What to produce | Copy the opening lines of the listing exactly, through and including the line with "margin-top: none ->"; do not copy any pictures.

Supplied information |
......

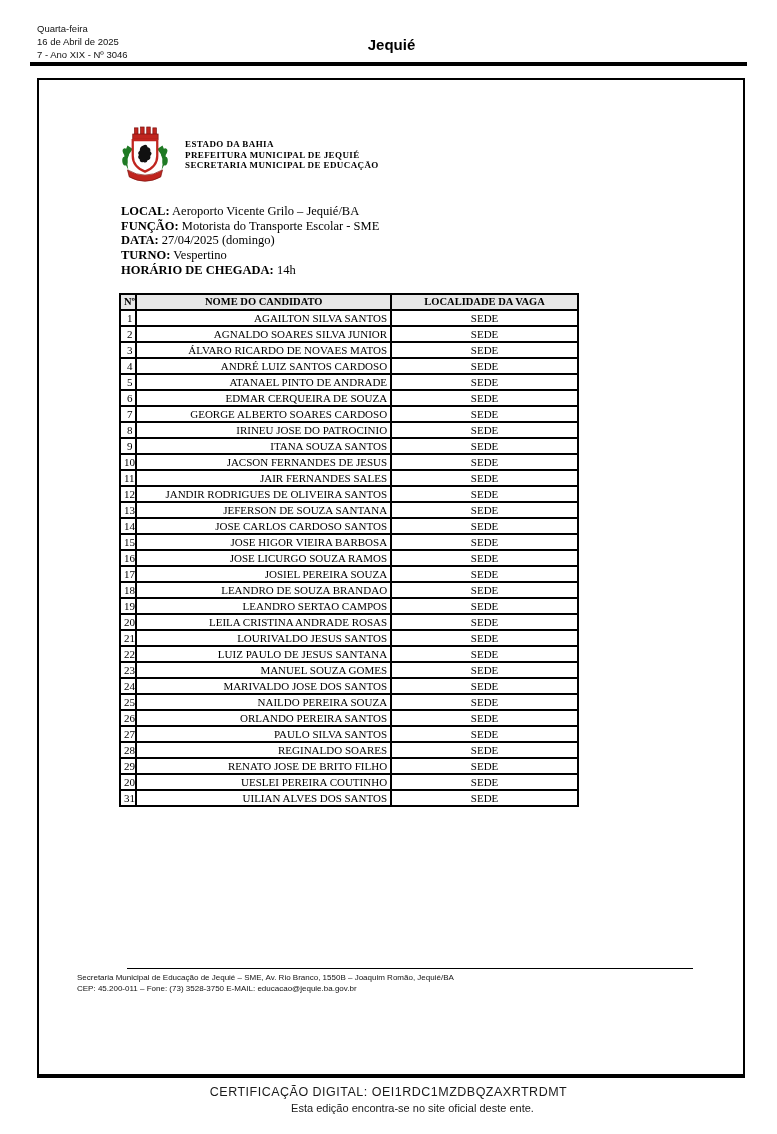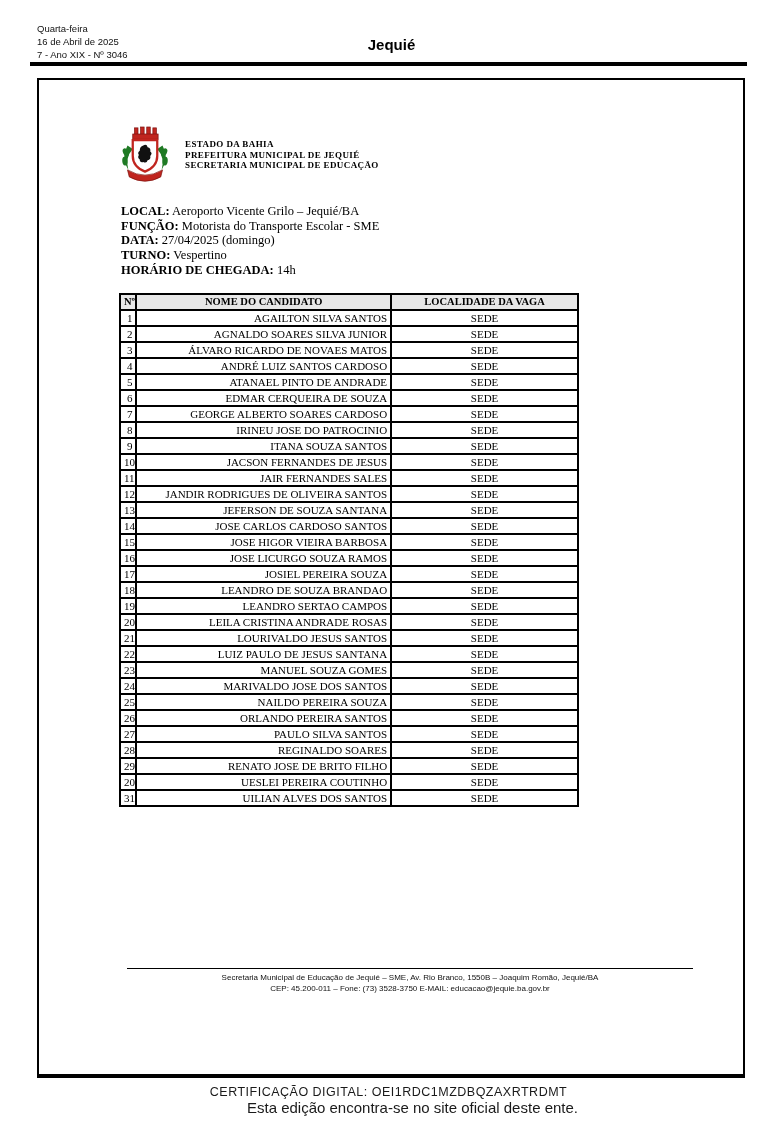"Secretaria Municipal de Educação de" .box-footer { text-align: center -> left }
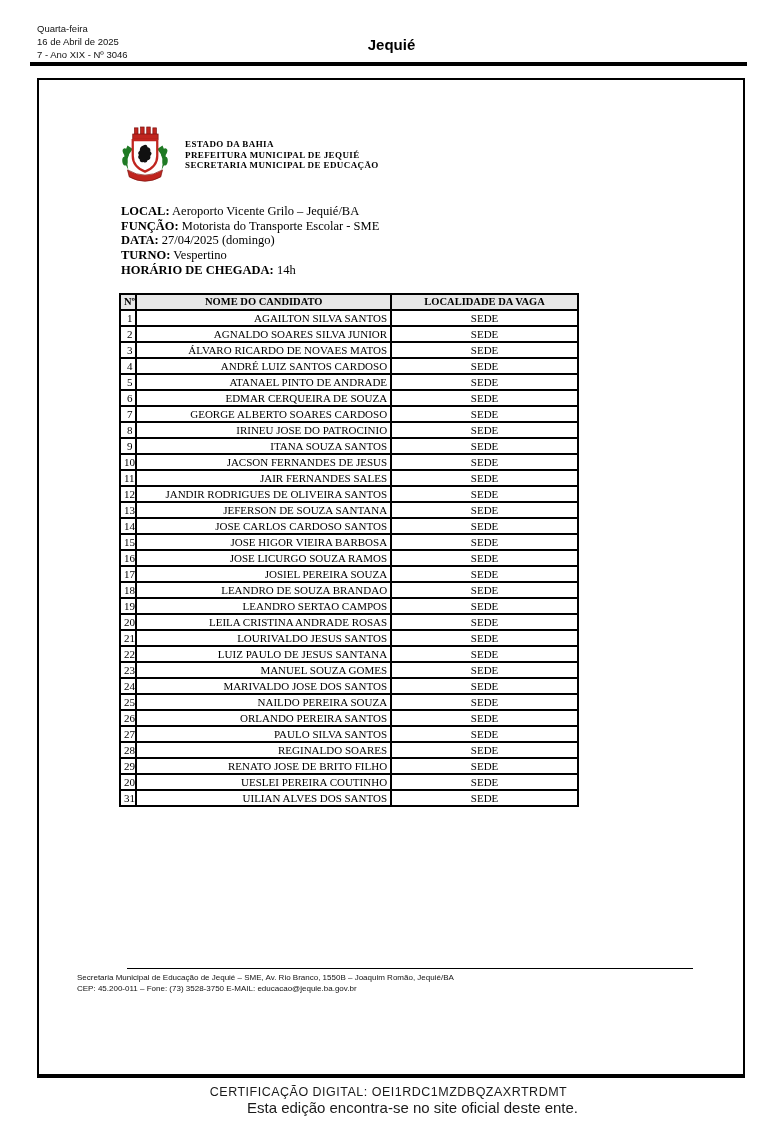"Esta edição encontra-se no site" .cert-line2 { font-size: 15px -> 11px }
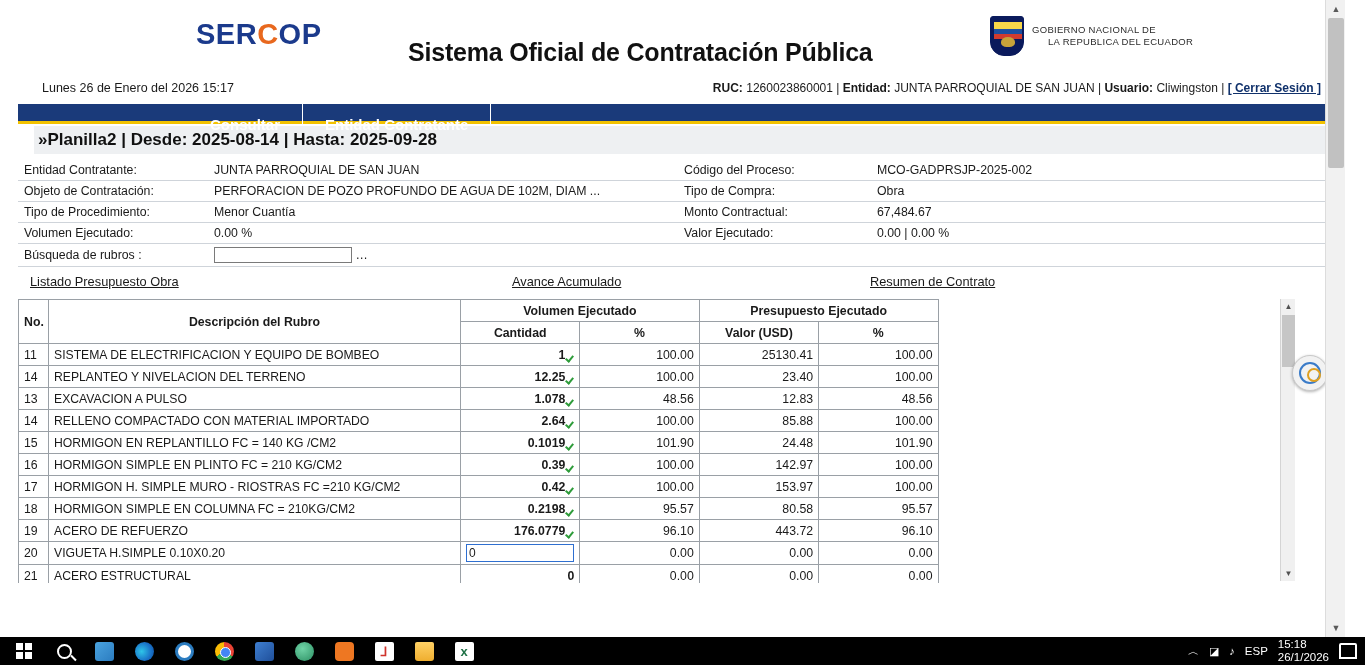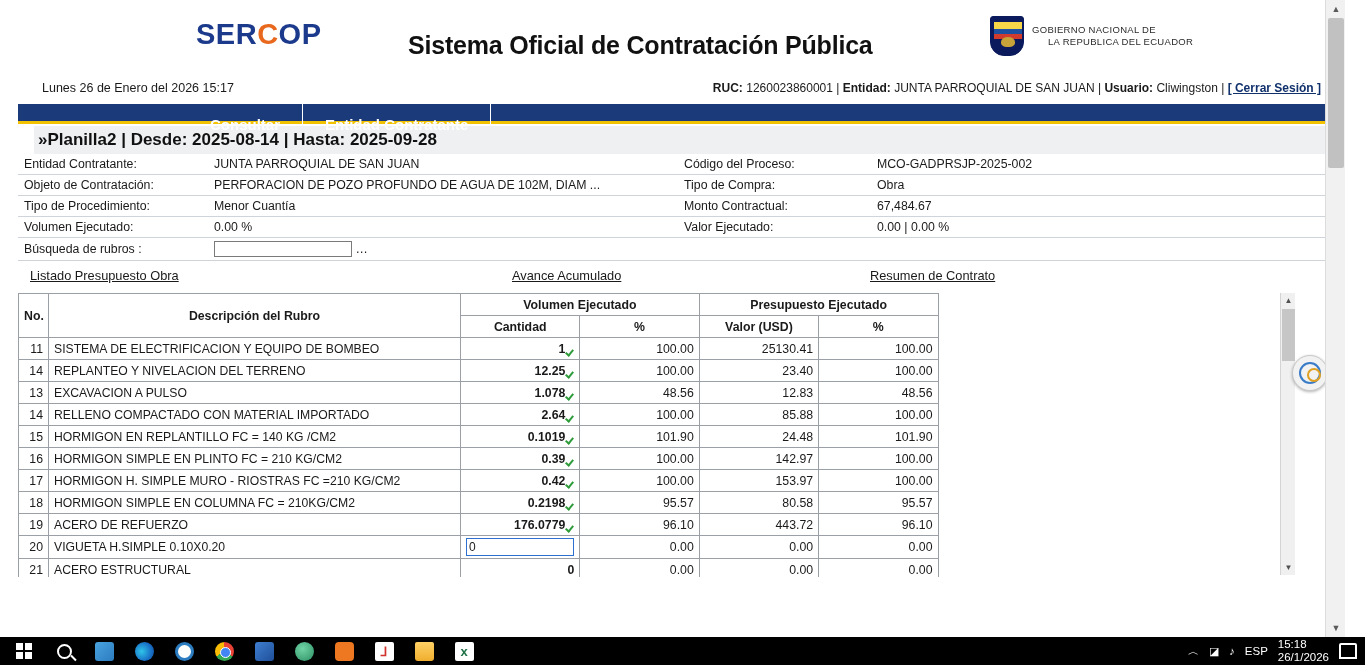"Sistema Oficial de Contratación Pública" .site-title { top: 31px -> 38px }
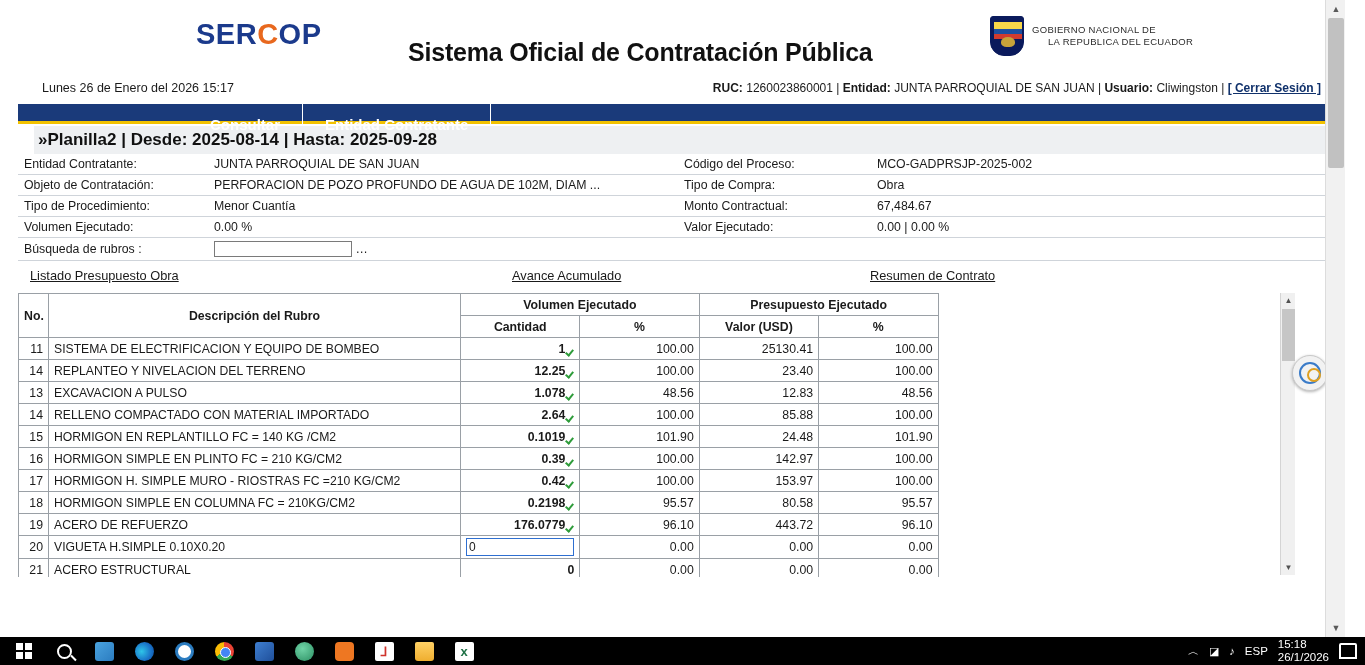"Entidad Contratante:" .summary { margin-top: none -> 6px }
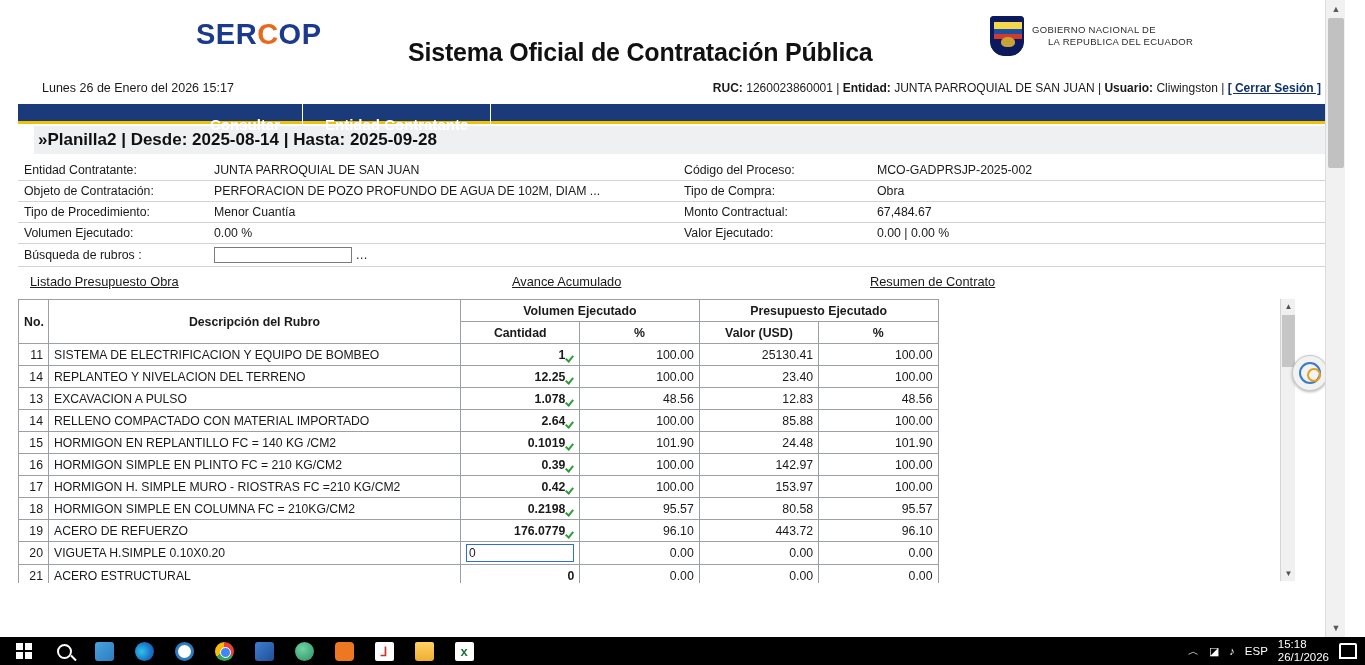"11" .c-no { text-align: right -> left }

......

Answer for the task |
"Secretaria Municipal de Educação de" .box-footer { text-align: center -> left }
"Esta edição encontra-se no site" .cert-line2 { font-size: 15px -> 11px }
"Sistema Oficial de Contratación Pública" .site-title { top: 31px -> 38px }
"Entidad Contratante:" .summary { margin-top: none -> 6px }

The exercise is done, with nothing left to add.